(Supplied entries begins)

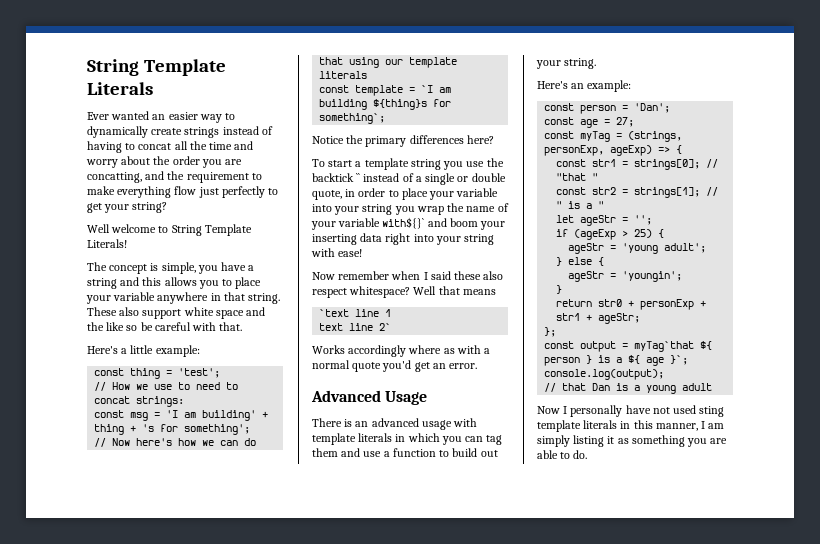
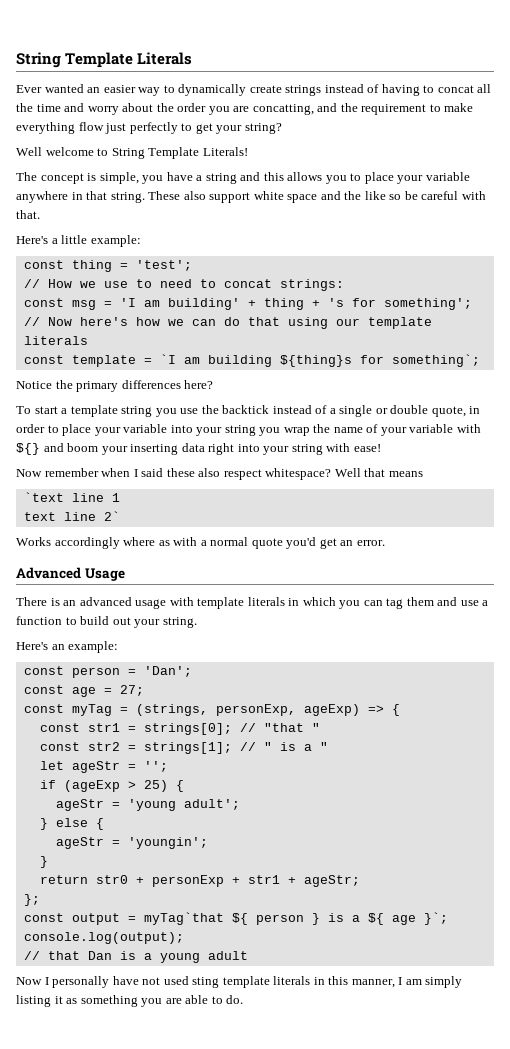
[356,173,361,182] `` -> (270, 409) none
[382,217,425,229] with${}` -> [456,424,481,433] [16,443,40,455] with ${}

(Supplied entries ends)
(Supplied entries begins)

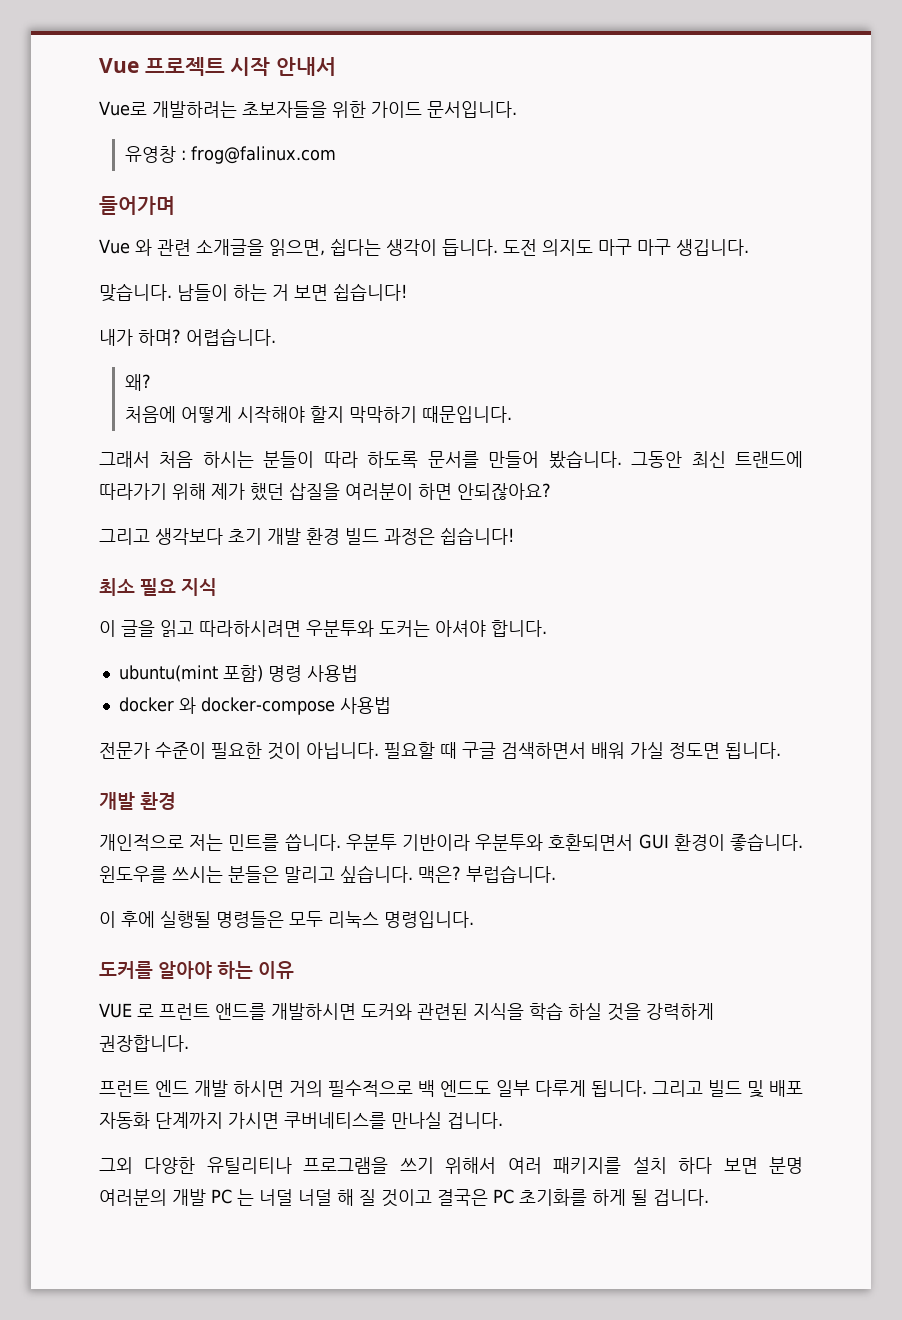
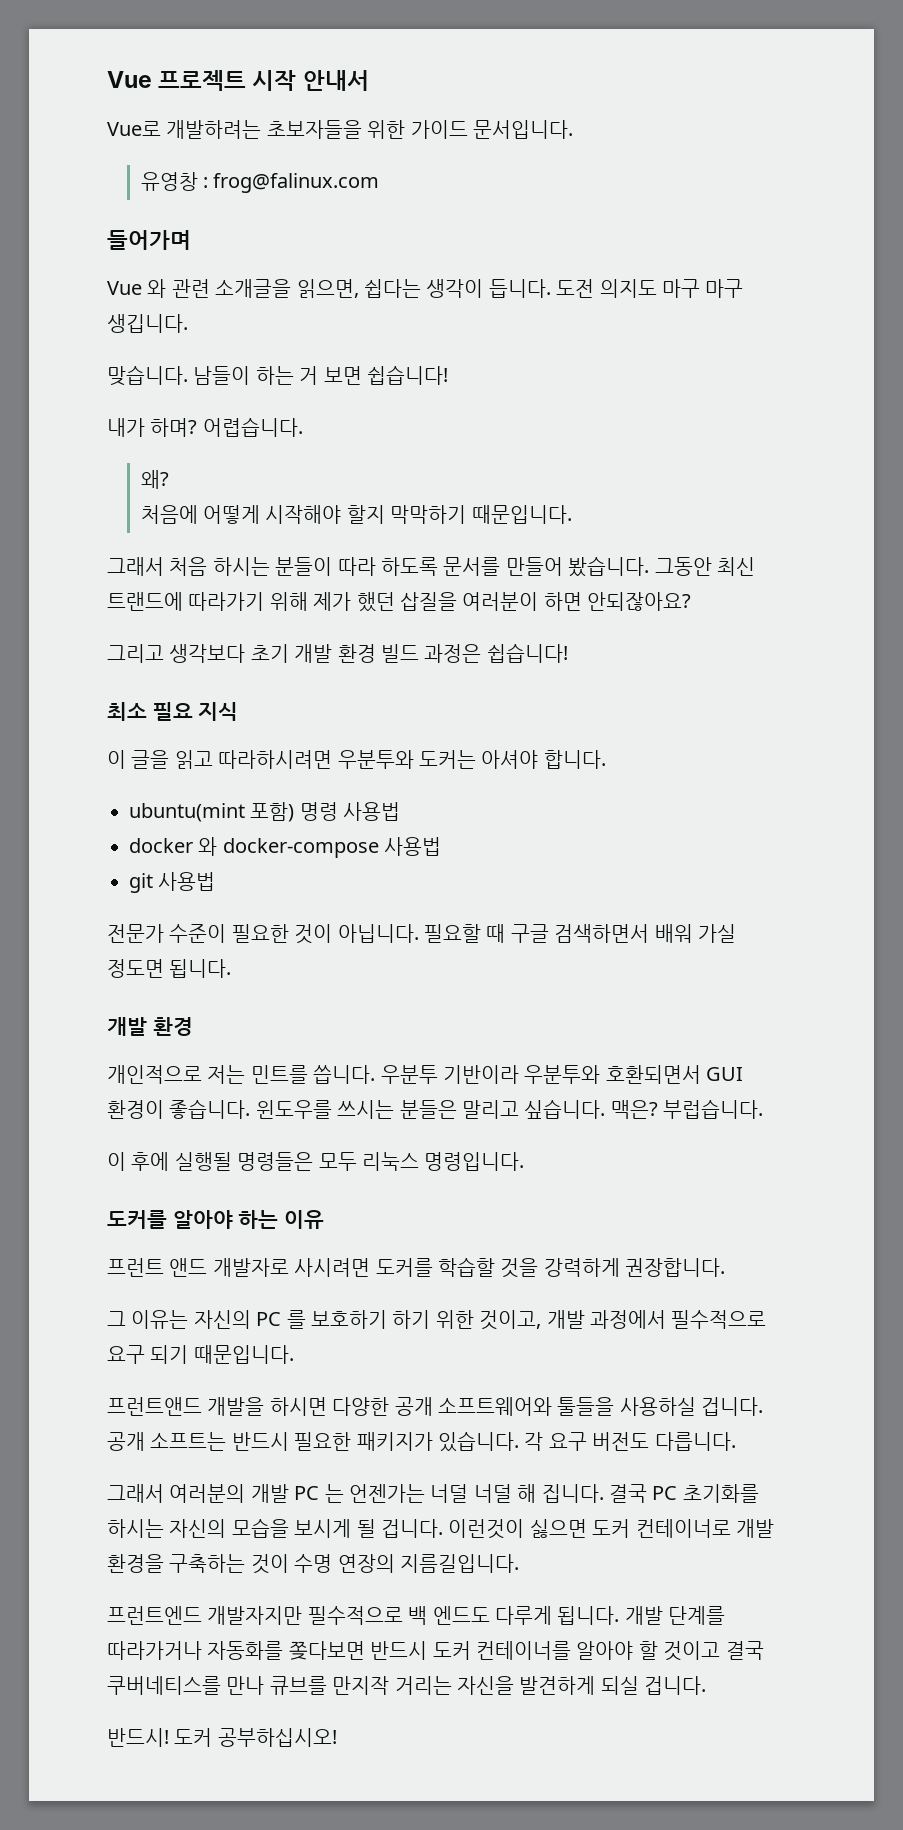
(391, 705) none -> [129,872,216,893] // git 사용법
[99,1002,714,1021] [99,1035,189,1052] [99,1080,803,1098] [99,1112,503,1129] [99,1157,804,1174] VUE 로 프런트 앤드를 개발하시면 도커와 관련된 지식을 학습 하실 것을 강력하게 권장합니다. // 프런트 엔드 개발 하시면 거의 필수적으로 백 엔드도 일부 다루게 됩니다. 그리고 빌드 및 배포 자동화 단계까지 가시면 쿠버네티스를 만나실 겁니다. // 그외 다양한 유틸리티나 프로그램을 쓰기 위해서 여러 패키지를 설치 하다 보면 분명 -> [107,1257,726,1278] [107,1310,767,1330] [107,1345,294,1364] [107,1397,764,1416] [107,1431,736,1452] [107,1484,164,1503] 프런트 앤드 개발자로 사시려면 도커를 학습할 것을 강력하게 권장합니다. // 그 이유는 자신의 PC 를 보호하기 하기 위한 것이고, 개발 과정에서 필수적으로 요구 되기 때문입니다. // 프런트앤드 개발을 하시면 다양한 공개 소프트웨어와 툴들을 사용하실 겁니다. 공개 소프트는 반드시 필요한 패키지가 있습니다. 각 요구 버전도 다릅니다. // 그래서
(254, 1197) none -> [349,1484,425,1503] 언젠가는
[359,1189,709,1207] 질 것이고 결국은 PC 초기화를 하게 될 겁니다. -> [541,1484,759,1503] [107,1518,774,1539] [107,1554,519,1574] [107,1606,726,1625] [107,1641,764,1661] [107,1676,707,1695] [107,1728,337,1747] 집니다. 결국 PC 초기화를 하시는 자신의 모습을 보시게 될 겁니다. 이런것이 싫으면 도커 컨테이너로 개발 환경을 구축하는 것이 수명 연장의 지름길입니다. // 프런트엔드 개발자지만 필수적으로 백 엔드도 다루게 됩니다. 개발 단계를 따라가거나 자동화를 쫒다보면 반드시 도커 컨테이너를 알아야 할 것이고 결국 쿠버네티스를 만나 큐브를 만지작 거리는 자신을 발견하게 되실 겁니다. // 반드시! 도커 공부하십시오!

(Supplied entries ends)
(Supplied entries begins)

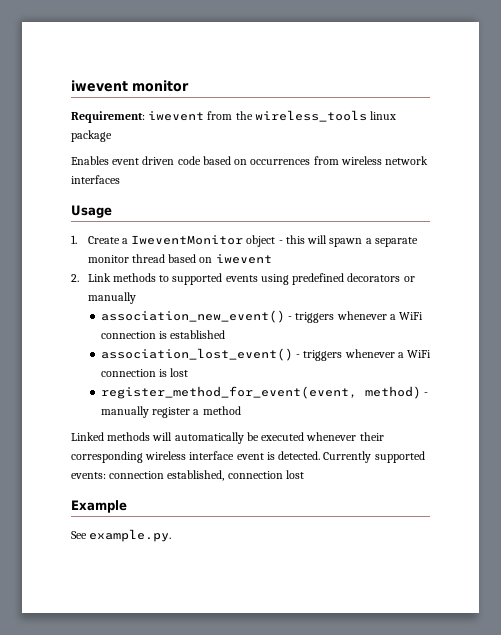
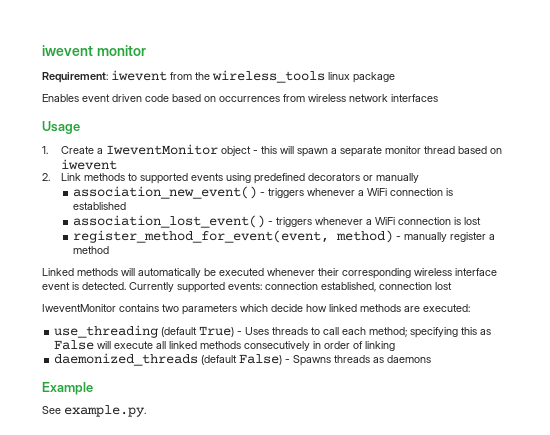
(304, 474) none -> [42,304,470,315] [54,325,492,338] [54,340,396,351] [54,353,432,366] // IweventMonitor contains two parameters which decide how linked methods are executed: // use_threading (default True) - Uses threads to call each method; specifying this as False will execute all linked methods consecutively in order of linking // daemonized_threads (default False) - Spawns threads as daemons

(Supplied entries ends)

→ **What you need to do**:
The range runs from the line with "(391, 705) none" up to and including the line with "(254, 1197) none -> [349,1484,425,1503] 언젠가는" in the listing above; please write out exactly those lines and nothing more.

→ **Your response**:
(391, 705) none -> [129,872,216,893] // git 사용법
[99,1002,714,1021] [99,1035,189,1052] [99,1080,803,1098] [99,1112,503,1129] [99,1157,804,1174] VUE 로 프런트 앤드를 개발하시면 도커와 관련된 지식을 학습 하실 것을 강력하게 권장합니다. // 프런트 엔드 개발 하시면 거의 필수적으로 백 엔드도 일부 다루게 됩니다. 그리고 빌드 및 배포 자동화 단계까지 가시면 쿠버네티스를 만나실 겁니다. // 그외 다양한 유틸리티나 프로그램을 쓰기 위해서 여러 패키지를 설치 하다 보면 분명 -> [107,1257,726,1278] [107,1310,767,1330] [107,1345,294,1364] [107,1397,764,1416] [107,1431,736,1452] [107,1484,164,1503] 프런트 앤드 개발자로 사시려면 도커를 학습할 것을 강력하게 권장합니다. // 그 이유는 자신의 PC 를 보호하기 하기 위한 것이고, 개발 과정에서 필수적으로 요구 되기 때문입니다. // 프런트앤드 개발을 하시면 다양한 공개 소프트웨어와 툴들을 사용하실 겁니다. 공개 소프트는 반드시 필요한 패키지가 있습니다. 각 요구 버전도 다릅니다. // 그래서
(254, 1197) none -> [349,1484,425,1503] 언젠가는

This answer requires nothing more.